Test results must also be reliable. If a testing tool says that code is working when it’s not, or reports problems when there actually aren’t any, people will lose faith in it and stop using it.

The simplest kind of test is a unit test that checks the behavior of one component of a program. As an example, suppose we’re testing a function called rectangle_area that returns the area of an (x0, y0, x1, y1) rectangle. We’ll start by testing our code directly using assert. Here, we call the function three times with different arguments, checking that the right value is returned each time.

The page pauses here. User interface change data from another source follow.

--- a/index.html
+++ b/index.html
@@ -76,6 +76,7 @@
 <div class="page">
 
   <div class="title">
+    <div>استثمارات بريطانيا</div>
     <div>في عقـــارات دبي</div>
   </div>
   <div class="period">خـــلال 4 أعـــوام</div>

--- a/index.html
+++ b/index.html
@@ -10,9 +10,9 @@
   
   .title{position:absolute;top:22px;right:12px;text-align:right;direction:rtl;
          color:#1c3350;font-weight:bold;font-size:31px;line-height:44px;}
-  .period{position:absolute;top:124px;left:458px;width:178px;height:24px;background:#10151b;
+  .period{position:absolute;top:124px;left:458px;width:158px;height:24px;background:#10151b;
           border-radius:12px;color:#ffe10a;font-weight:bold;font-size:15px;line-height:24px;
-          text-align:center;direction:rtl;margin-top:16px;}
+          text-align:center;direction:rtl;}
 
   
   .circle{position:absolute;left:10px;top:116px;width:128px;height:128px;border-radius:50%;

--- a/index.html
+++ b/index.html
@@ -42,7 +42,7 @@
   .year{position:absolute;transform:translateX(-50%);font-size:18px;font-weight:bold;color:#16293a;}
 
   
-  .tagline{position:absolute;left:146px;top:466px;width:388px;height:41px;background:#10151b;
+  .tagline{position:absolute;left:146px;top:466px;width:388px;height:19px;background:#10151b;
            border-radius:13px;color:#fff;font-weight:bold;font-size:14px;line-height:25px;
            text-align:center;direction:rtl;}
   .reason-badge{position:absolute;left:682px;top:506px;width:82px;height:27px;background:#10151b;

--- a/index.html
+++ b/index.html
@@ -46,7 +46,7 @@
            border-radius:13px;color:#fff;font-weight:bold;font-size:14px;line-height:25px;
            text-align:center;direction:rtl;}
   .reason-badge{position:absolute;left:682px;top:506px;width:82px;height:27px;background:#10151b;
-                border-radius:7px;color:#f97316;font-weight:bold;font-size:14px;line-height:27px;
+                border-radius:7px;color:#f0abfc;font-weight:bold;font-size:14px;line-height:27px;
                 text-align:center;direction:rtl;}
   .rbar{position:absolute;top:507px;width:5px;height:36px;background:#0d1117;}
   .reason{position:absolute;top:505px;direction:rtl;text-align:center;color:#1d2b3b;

from rectangle2 import rectangle_area

assert rectangle_area([0, 0, 1, 1]) == 1.0
assert rectangle_area([1, 1, 4, 4]) == 9.0
assert rectangle_area([0, 1, 4, 7]) == 24.0

---------------------------------------------------------------------------
Traceback (most recent call last):
  File "<stdin>", line 1, in <module>
AssertionError

This result is used, in the sense that we know something’s wrong, but look closely at what happens if we run the tests in a different order:

assert rectangle_area([0, 1, 4, 7]) == 24.0
assert rectangle_area([1, 1, 4, 4]) == 9.0
assert rectangle_area([0, 0, 1, 1]) == 1.0

---------------------------------------------------------------------------
Traceback (most recent call last):
  File "<stdin>", line 1, in <module>
AssertionError

Python halts at the first failed assertion, so the second and third tests aren’t run at all. It would be more helpful if we could get data from all of our tests every time they’re run, since the more information we have, the faster we’re likely to be able to track down bugs. It would also be helpful to have some kind of summary report: if our test suite includes thirty or forty tests (as it well might for a complex function or library that’s widely used), we’d like to know how many passed or failed.

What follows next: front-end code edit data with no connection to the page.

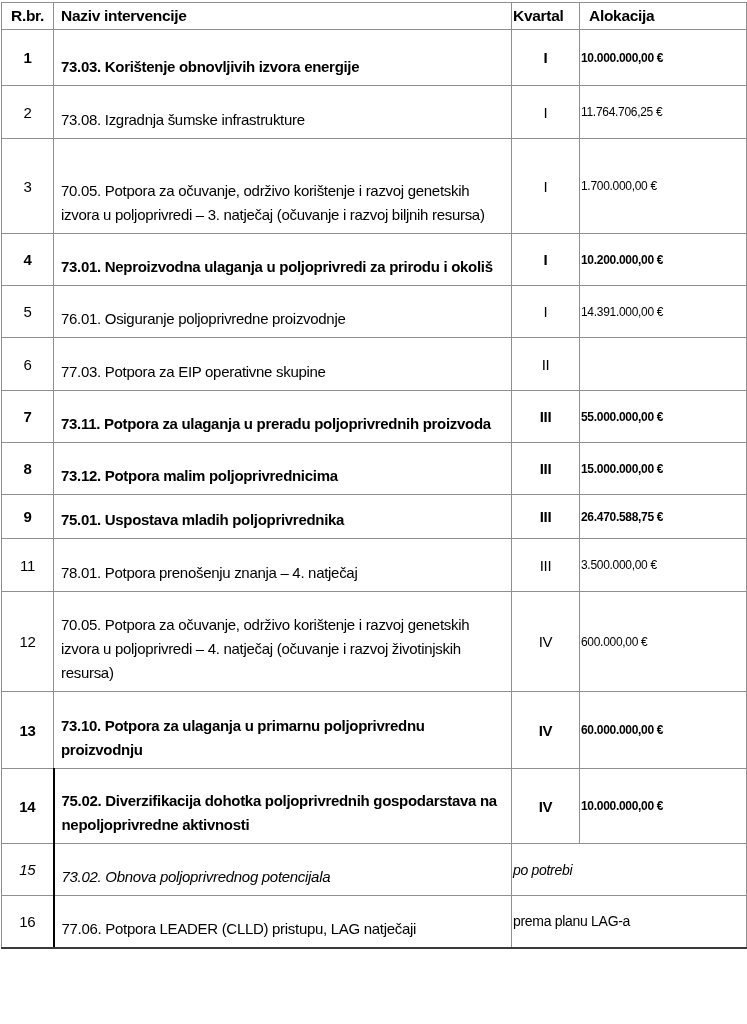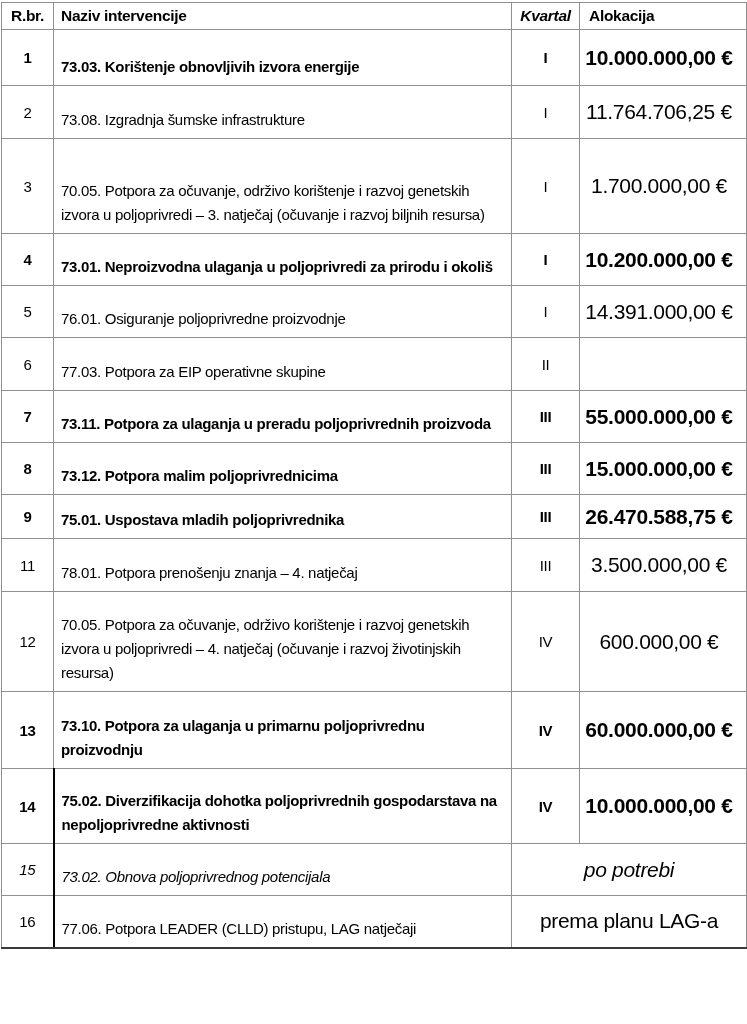--- a/index.html
+++ b/index.html
@@ -27,7 +27,7 @@
   tr.head-row td{height:24px;font-weight:bold;font-size:15.5px;vertical-align:middle;}
   .h-rbr{text-align:center;}
   .h-naziv{text-align:left;padding-left:7px;}
-  .h-kvartal{text-align:center;font-style:italic;}
+  .h-kvartal{text-align:left;}
   .h-alok{text-align:left;padding-left:9px;}
   td.c-rbr{text-align:center;vertical-align:middle;font-size:15px;}
   td.c-naziv{

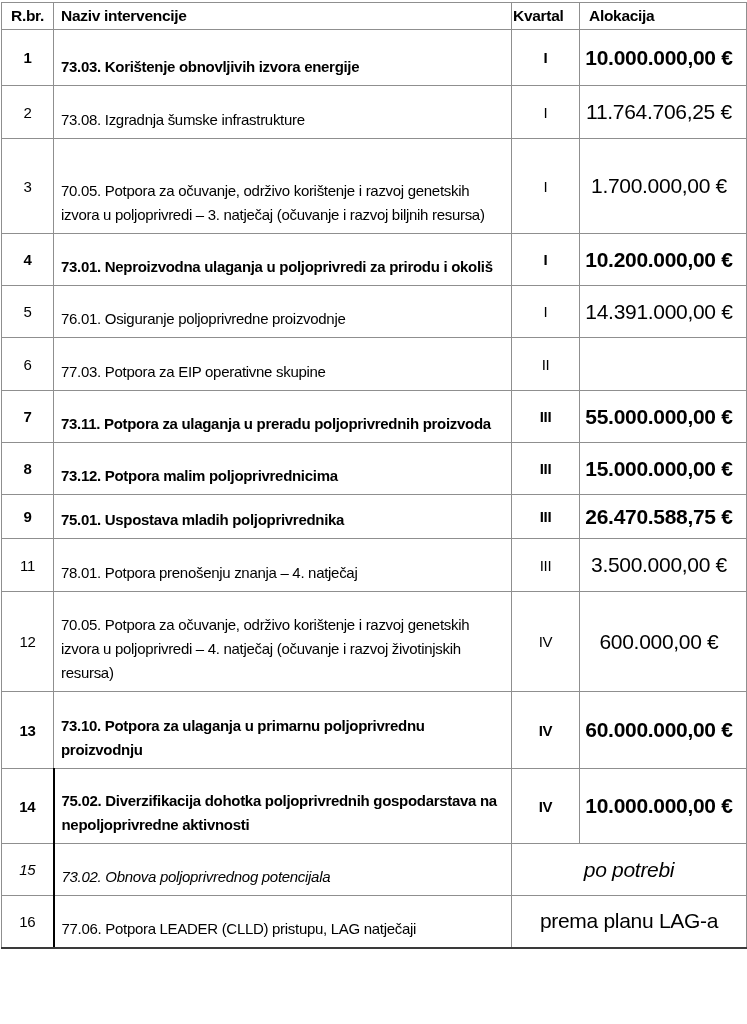--- a/index.html
+++ b/index.html
@@ -35,7 +35,7 @@
     padding:3px 8px 6px 7px;
   }
   td.c-kvartal{text-align:center;vertical-align:middle;font-size:15px;}
-  td.c-alok{text-align:center;vertical-align:middle;font-size:21px;padding-right:9px;}
+  td.c-alok{text-align:left;vertical-align:middle;font-size:12px;padding-right:9px;}
   td.c-merged{text-align:center;vertical-align:middle;font-size:21px;}
   tr.bold td{font-weight:bold;}
   td.blackleft{border-left:2px solid #000;}

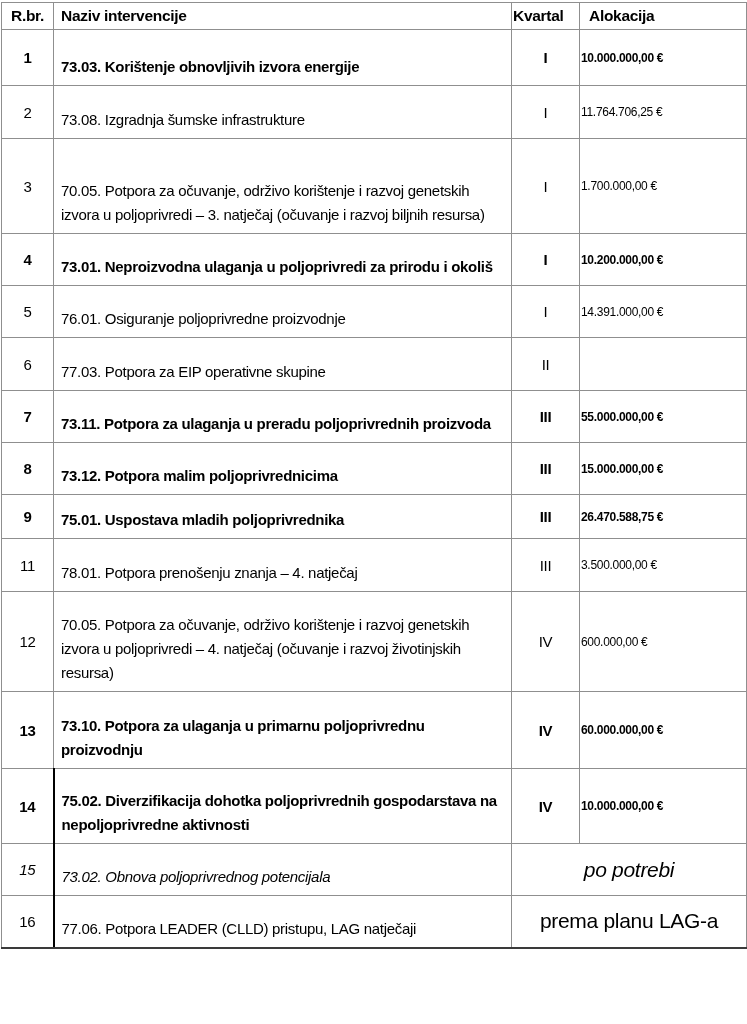--- a/index.html
+++ b/index.html
@@ -36,7 +36,7 @@
   }
   td.c-kvartal{text-align:center;vertical-align:middle;font-size:15px;}
   td.c-alok{text-align:left;vertical-align:middle;font-size:12px;padding-right:9px;}
-  td.c-merged{text-align:center;vertical-align:middle;font-size:21px;}
+  td.c-merged{text-align:left;vertical-align:middle;font-size:14px;}
   tr.bold td{font-weight:bold;}
   td.blackleft{border-left:2px solid #000;}
   tr.last td{border-bottom:2px solid #3a3a3a;}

So - let’s look at the code to see what’s wrong.

def rectangle_area(coords):
    x0, y0, x1, y1 = coords
    return (x1 - x0) * (x1 - y0)

Clearly x1 - y0 should be y1-y0! But let’s not fix it yet…

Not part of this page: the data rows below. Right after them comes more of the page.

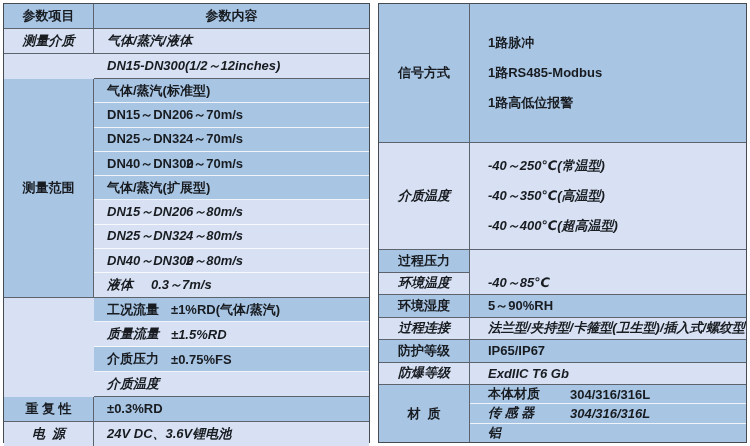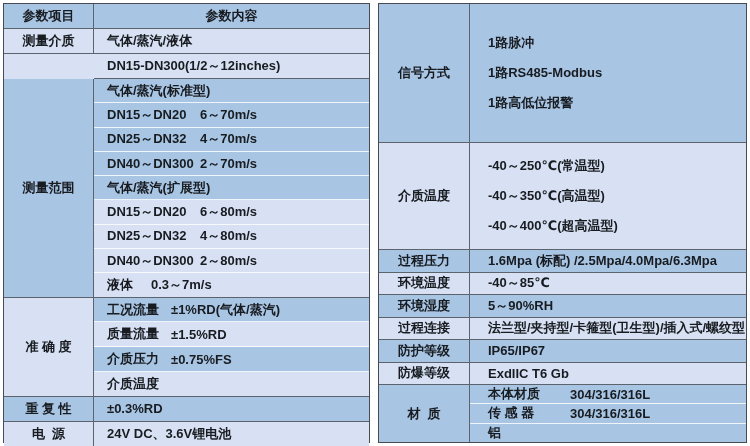--- a/index.html
+++ b/index.html
@@ -27,7 +27,7 @@
   .tbl-right .val{padding-left:18px;}
   .ctr{justify-content:center;padding-left:0;}
   .med{background:var(--med);}
-  .light{background:var(--light);}
+  .light{background:var(--light);font-style:italic;}
   .bd{border-bottom:1px solid var(--bd);}
   .bw{border-bottom:1px solid var(--bw);}
   .hdr{font-weight:700;}

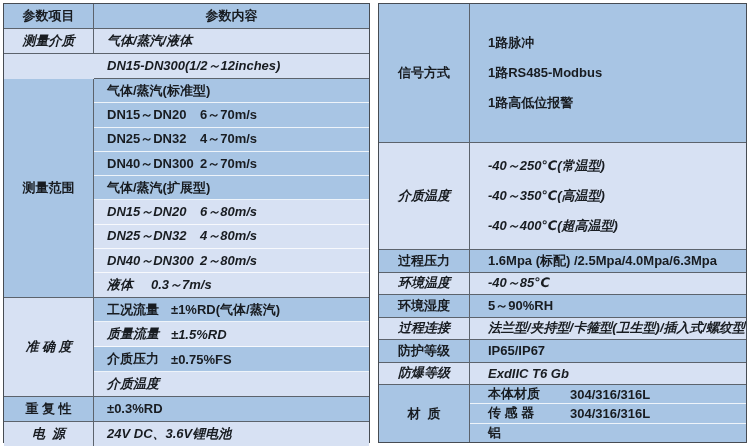--- a/index.html
+++ b/index.html
@@ -31,7 +31,7 @@
   .bd{border-bottom:1px solid var(--bd);}
   .bw{border-bottom:1px solid var(--bw);}
   .hdr{font-weight:700;}
-  .sub{display:inline-block;width:93px;}
+  .sub{display:inline-block;width:79px;}
   .sub-sm{display:inline-block;width:44px;}
   .sub-acc{display:inline-block;width:64px;}
   .sub-m{display:inline-block;width:82px;}

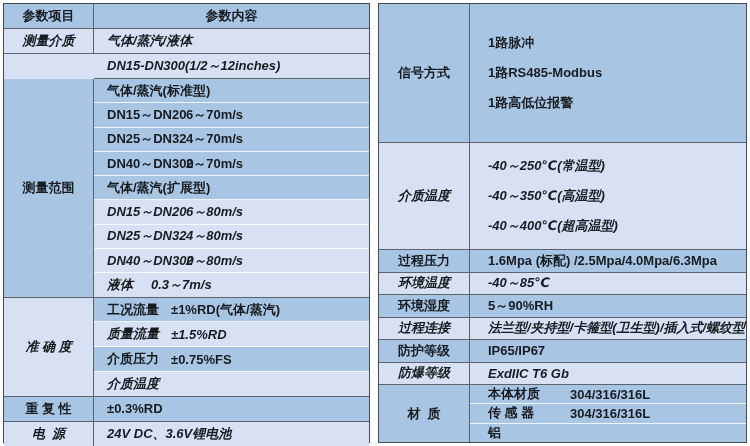--- a/index.html
+++ b/index.html
@@ -96,7 +96,6 @@
     </div>
 
     <div class="cell lbl med bd" style="grid-area:3/1">过程压力</div>
-    <div class="cell val med bd" style="grid-area:3/2">1.6Mpa (标配) /2.5Mpa/4.0Mpa/6.3Mpa</div>
 
     <div class="cell lbl light bd" style="grid-area:4/1">环境温度</div>
     <div class="cell val light bd" style="grid-area:4/2">-40～85℃</div>

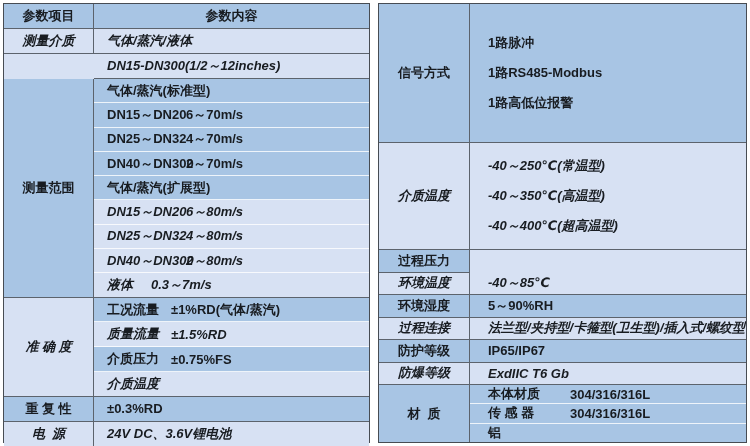--- a/index.html
+++ b/index.html
@@ -66,7 +66,6 @@
     <div class="cell val light bw" style="grid-area:11/2"><span class="sub">DN40～DN300</span><span>2～80m/s</span></div>
     <div class="cell val light bd" style="grid-area:12/2"><span class="sub-sm">液体</span><span>0.3～7m/s</span></div>
 
-    <div class="cell lbl light bd" style="grid-area:13/1/17/2">准 确 度</div>
 
     <div class="cell val med bw" style="grid-area:13/2"><span class="sub-acc">工况流量</span><span>±1%RD(气体/蒸汽)</span></div>
     <div class="cell val light bw" style="grid-area:14/2"><span class="sub-acc">质量流量</span><span>±1.5%RD</span></div>

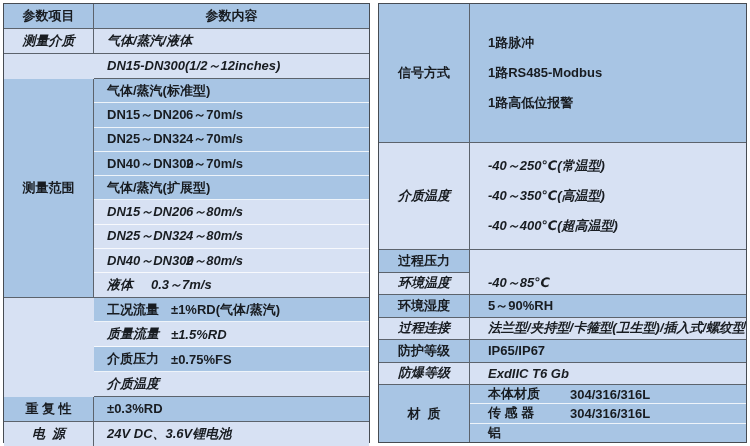--- a/index.html
+++ b/index.html
@@ -38,7 +38,7 @@
   .multiline{flex-direction:column;align-items:flex-start;justify-content:center;line-height:30px;padding-left:18px;}
   .mat-col{flex-direction:column;align-items:stretch;padding:0;}
   .mat-row{flex:1;display:flex;align-items:center;padding-left:18px;white-space:pre;}
-  .mat-row + .mat-row{border-top:1px solid var(--bw);}
+  .mat-row + .mat-row{border-top:1px solid var(--bw);font-style:italic;}
 </style>
 </head>
 <body>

Here’s a different approach. First, let’s create a new file called test_rectangle2.py (note the test_ prefix - this is important!), and put each test in a function with a meaningful name.

from rectangle2 import rectangle_area

def test_unit_square():
    assert rectangle_area([0, 0, 1, 1]) == 1.0

def test_large_square():
    assert rectangle_area([1, 1, 4, 4]) == 9.0

def test_actual_rectangle():
    assert rectangle_area([0, 1, 4, 7]) == 24.0

Next, we can use the nose package to run our tests for us:

$ nosetests

..F
======================================================================
FAIL: test_rectangle2.test_actual_rectangle
----------------------------------------------------------------------
Traceback (most recent call last):
  File "/Library/Python/2.7/site-packages/nose-1.3.7-py2.7.egg/nose/case.py", line 197, in runTest
    self.test(*self.arg)
  File "/Users/user/Projects/SSI/NGCM/novice/python-unit-testing/code/test_rectangle2.py", line 10, in test_actual_rectangle
    assert rectangle_area([0, 1, 4, 7]) == 24.0
AssertionError

----------------------------------------------------------------------
Ran 3 tests in 0.003s

FAILED (failures=1)

nosetests looks for files with a test_ prefix and runs them, looking for functions whose names also start with the letters 'test_' and runs each one:

If the function completes without an assertion being triggered, we count the test as a success
If an assertion fails, we count the test as a failure.
If any other exception occurs, we count it as an error, because the odds are that the test itself is broken.

So now we can fix our code in rectangle2.py, so it should read:

def rectangle_area(coords):
    x0, y0, x1, y1 = coords
    return (x1 - x0) * (y1 - y0)

nose is an xUnit testing library. The name “xUnit” comes from the fact that many of them are imitations of a Java testing library called JUnit. The Wikipedia page on the subject lists dozens of similar frameworks in almost as many languages, all of which have a similar structure: each test is a single function that follows some naming convention (e.g., starts with 'test_'), and the framework runs them in some order and reports how many passed, failed, or were broken.

Challenges

A colleague of yours has written a function that calculates the running total of all the values in a list, e.g., running([0, 1, 2]) produces the list [0, 1, 3]. Write some unit test functions for it in a test_running.py file (including from running import running at the top), and then use nose to see what bugs you can find.
Some programmers put assertions in their programs to catch errors when they occur; others prefer to write unit tests to check that the program is behaving properly. Which do you think makes programs easier to read? Which do you think makes them easier to maintain as they change over time?